• [What you need to do]:
Would you please copy only the lines from the line that contains "top: 296px ->" to the end of the data below, exactly, leaving every picture out?

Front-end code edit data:

»»

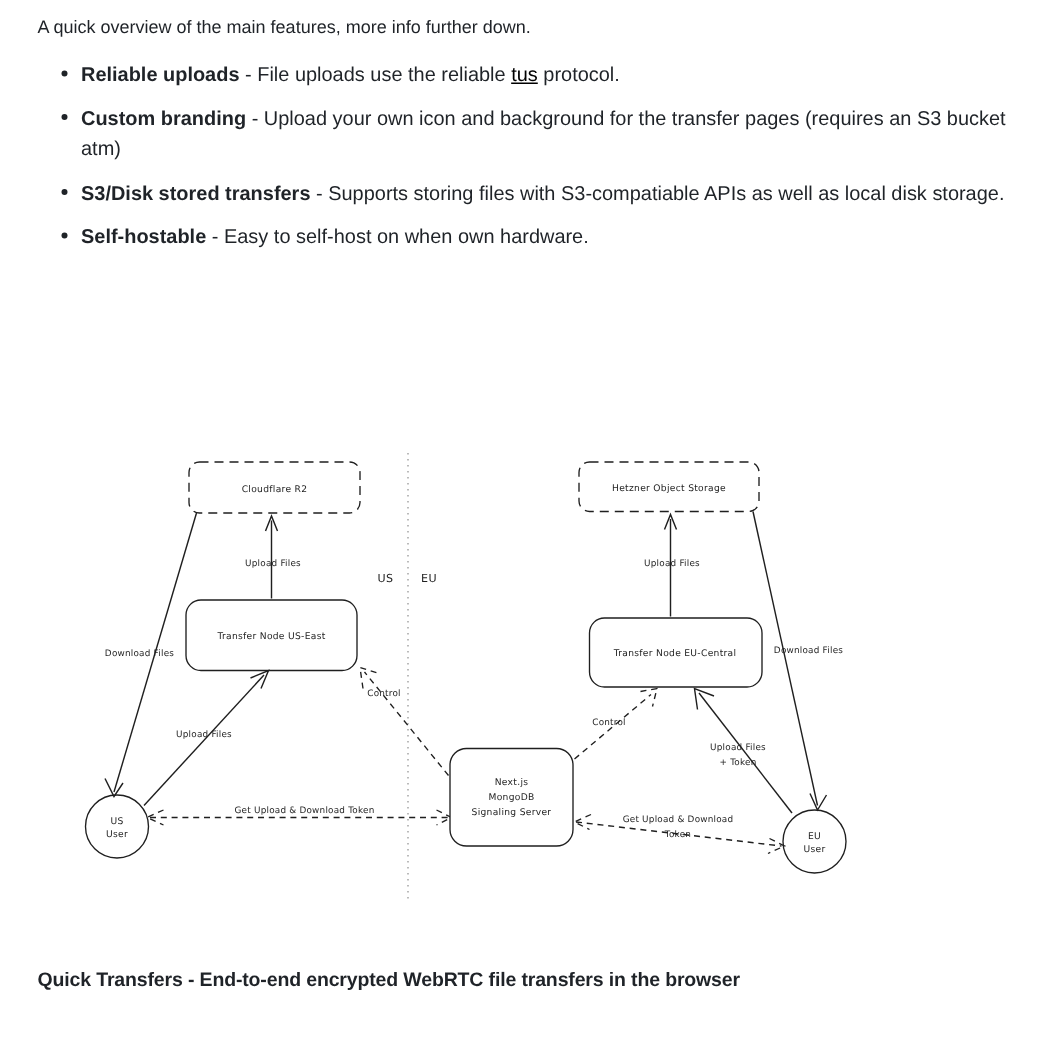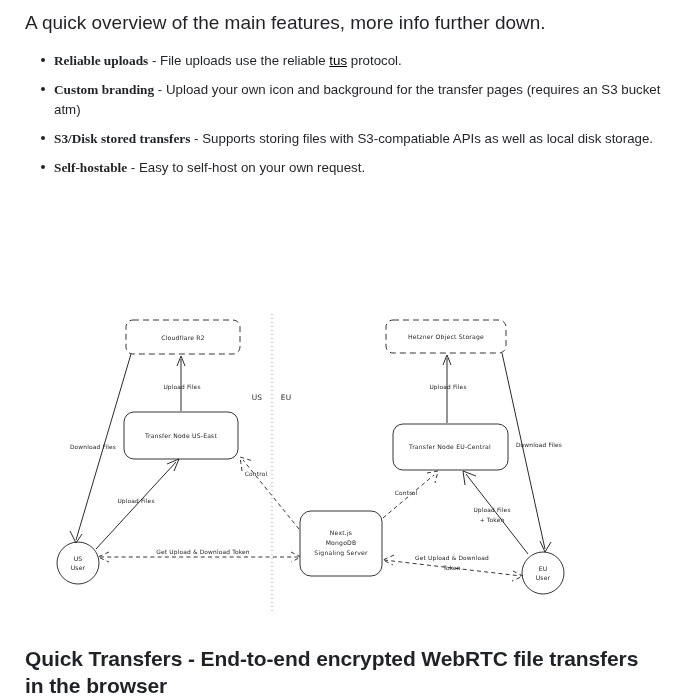"A quick overview of the" .intro { font-size: 19px -> 12px }
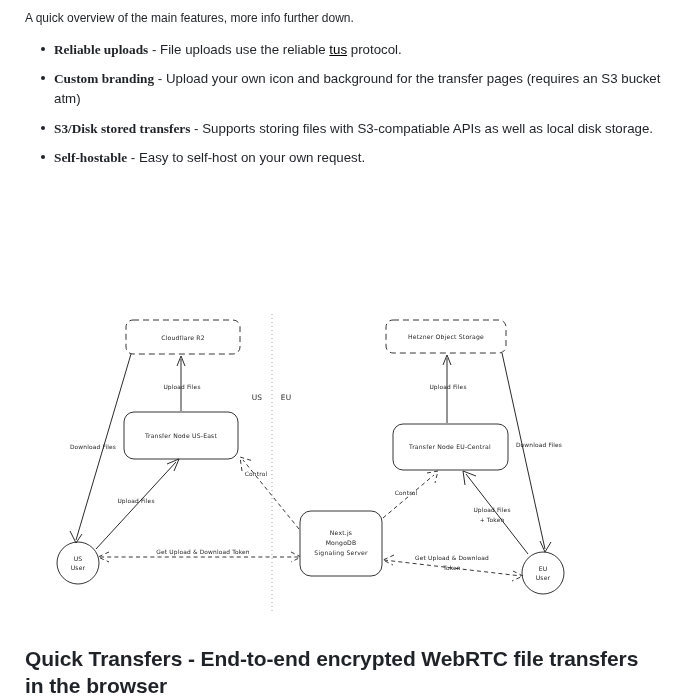"Reliable uploads" .f-term { font-family: Liberation Serif, serif -> none }
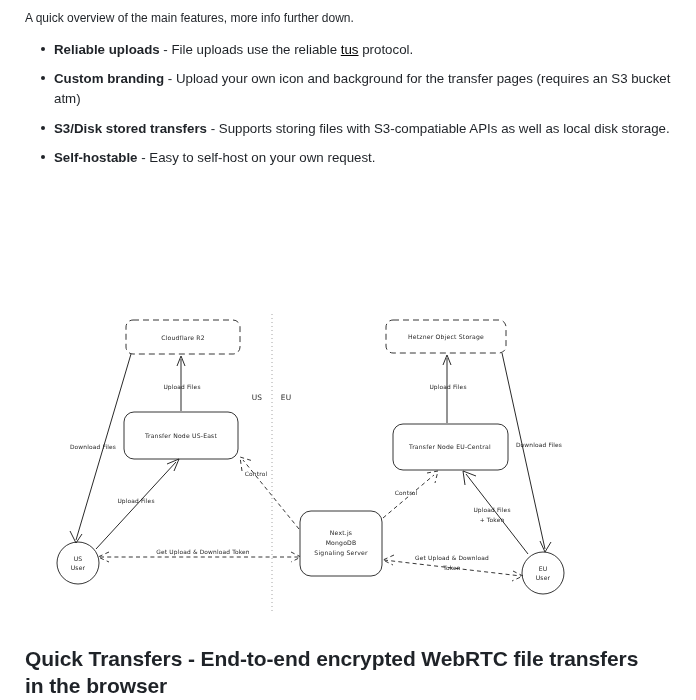"on your own request." span { text: your own request -> when own hardware }
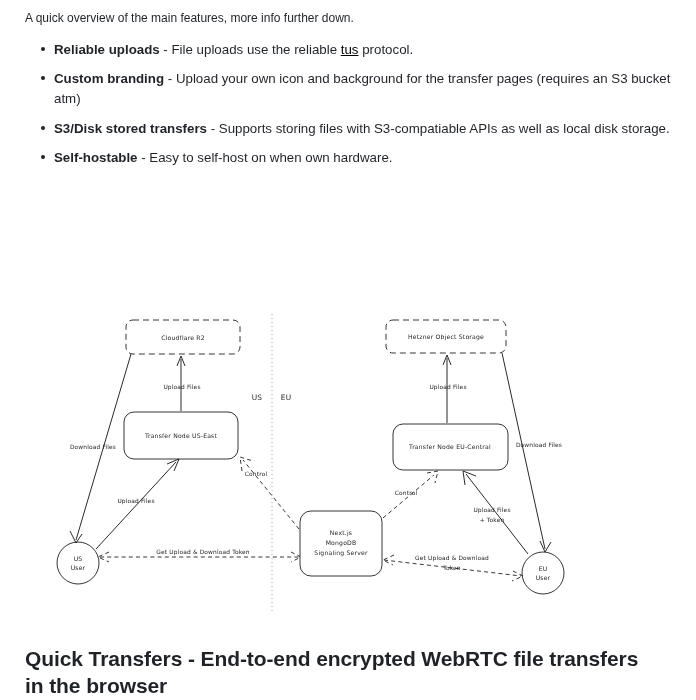"US" .diagram-wrap { top: 296px -> 284px }
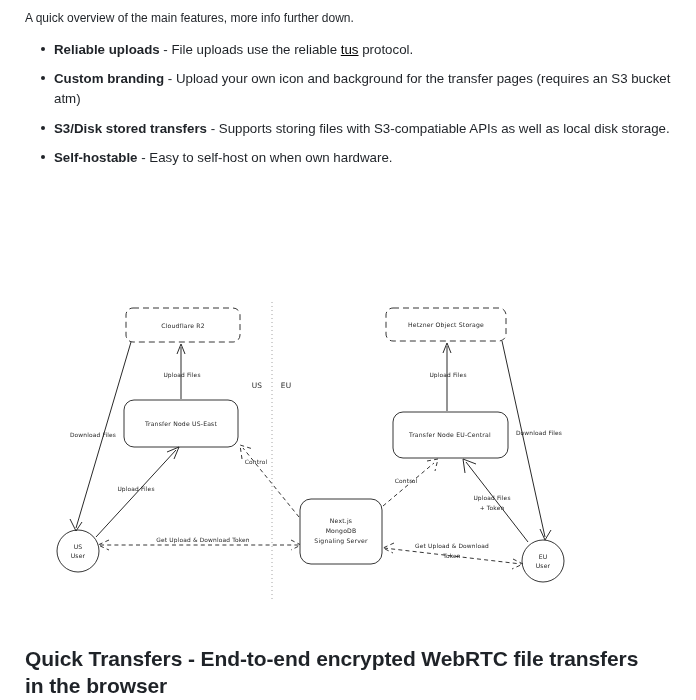"Quick Transfers - End-to-end encrypted" .section-heading { font-size: 21px -> 13px }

««

• [Finished task]:
"US" .diagram-wrap { top: 296px -> 284px }
"Quick Transfers - End-to-end encrypted" .section-heading { font-size: 21px -> 13px }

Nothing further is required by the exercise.